Normally, seminarians engage in pastoral “apostolates” during the week – outside of their theological studies – as part of their priestly formation, Father Wehner said.
But because Ida’s damage was so widespread, Father Wehner felt it was appropriate to suspend their participation in those outside apostolates so that the seminarians could focus on helping people recover.
Group effort
On the weekend of Sept. 4-5, seminarians fanned out into the River Parishes, and they helped clear out storm damage from two family homes of seminarians, one in Destrehan and the other in LaPlace.

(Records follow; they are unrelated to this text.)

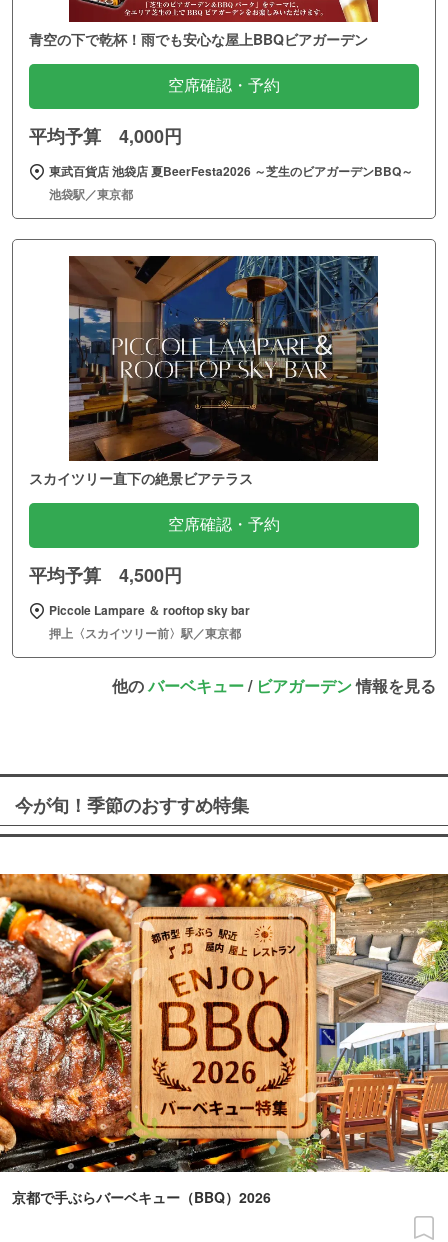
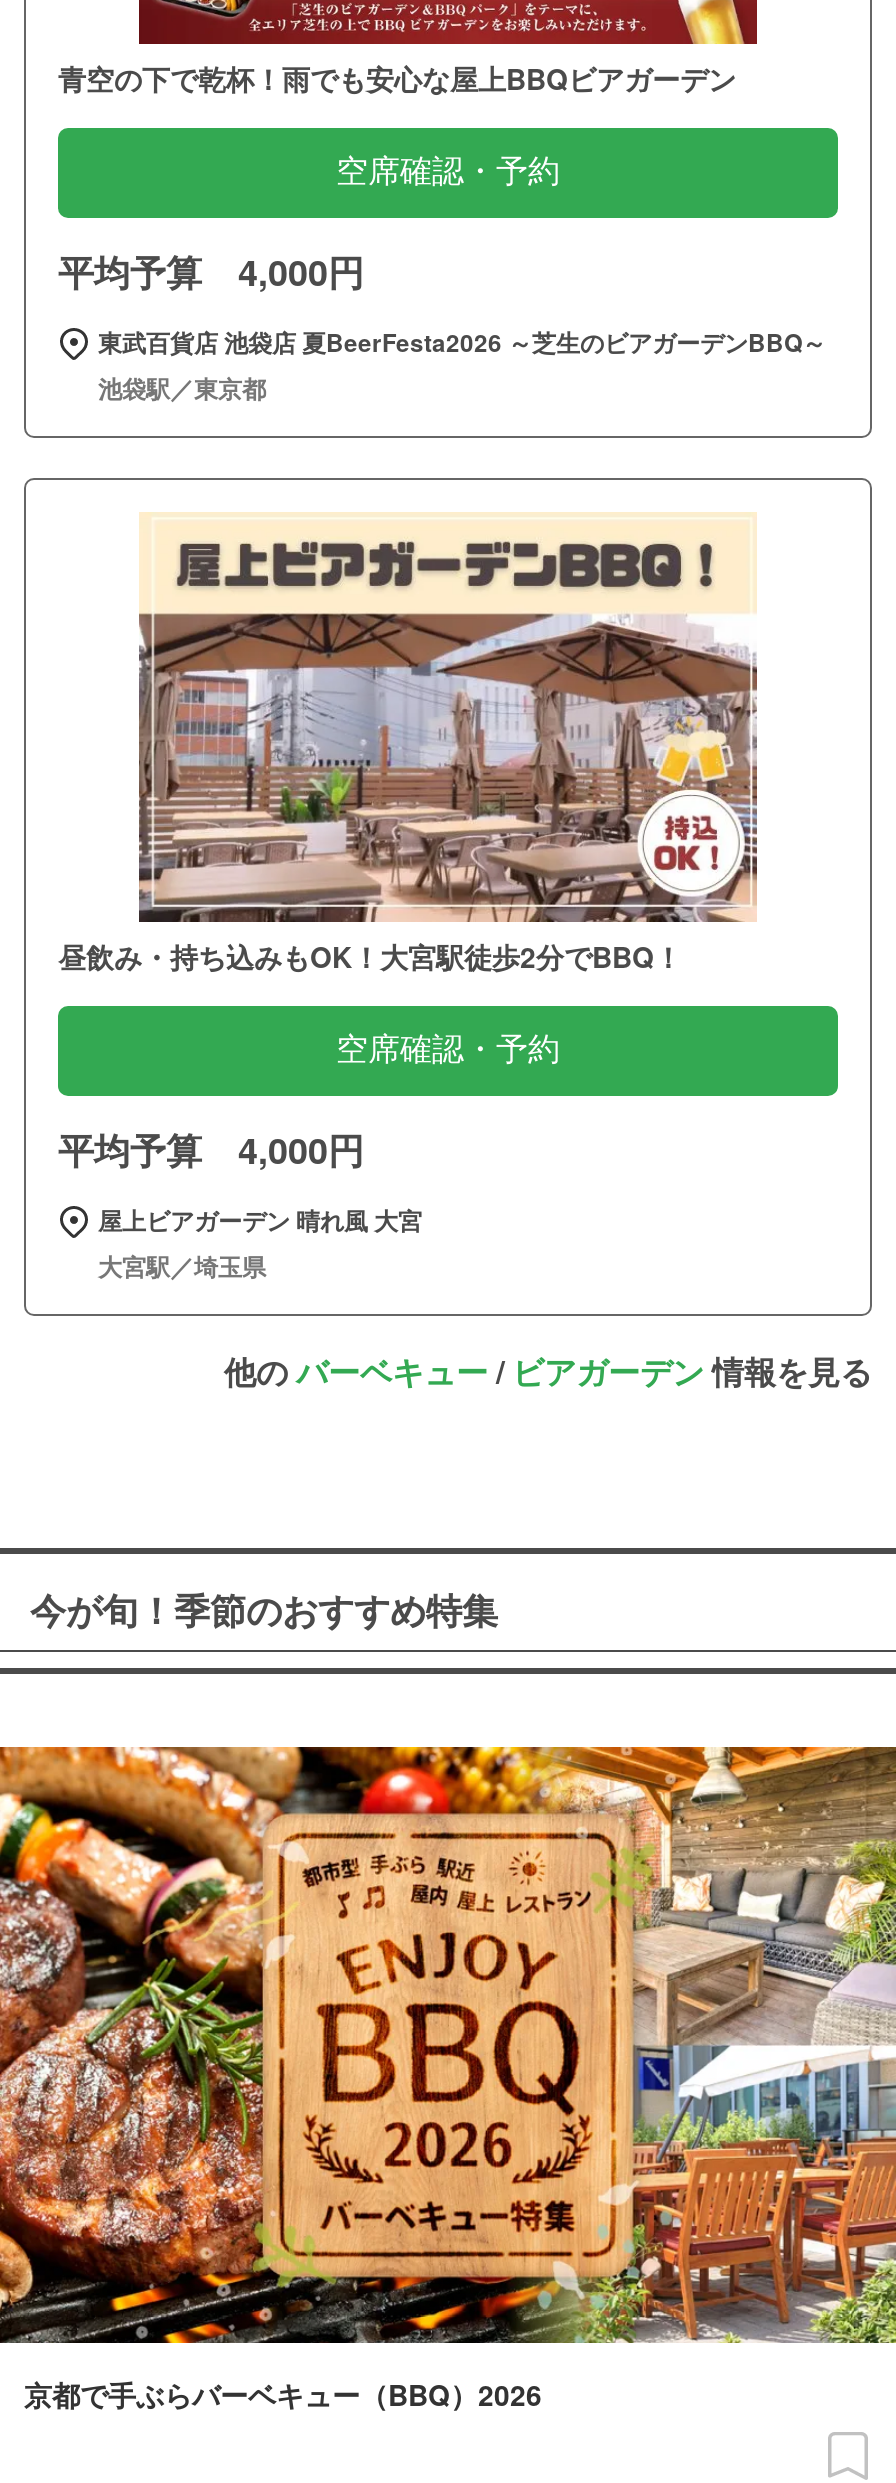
- [image]
- スカイツリー直下の絶景ビアテラス
+ [image]
+ 昼飲み・持ち込みもOK！大宮駅徒歩2分でBBQ！

- 平均予算 4,500円
+ 平均予算 4,000円

- Piccole Lampare ＆ rooftop sky bar
- 押上〈スカイツリー前〉駅／東京都
+ 屋上ビアガーデン 晴れ風 大宮
+ 大宮駅／埼玉県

“We’re going to concentrate all of our efforts on relief here as well as in Houma-Thibodaux or wherever we're needed,” Father Wehner said. “It will either be physical relief – helping people – or spiritual, which would mean just getting into the neighborhoods and sharing with people and giving them a little bit of encouragement and hope.”
There are five seminarians from the Diocese of Houma-Thibodaux at Notre Dame Seminary.
Father Wehner said dozens of seminarians evacuated before the storm to their home dioceses fearing the potential of power outages. The entire student body returned to the seminary on Sept. 11 and resumed classes on Sept. 13.
At a brief conference with the seminarians on Sept. 11, Father Wehner advised them that walking with people in challenging times is what the life of a priest is all about.
“Pope Francis speaks strongly about this,” he said. “Priests and seminarians need to be formed to not retreat but to move forward into these situations. Otherwise, there is something defective in formation if it doesn’t propel us into people’s lives in these situations.”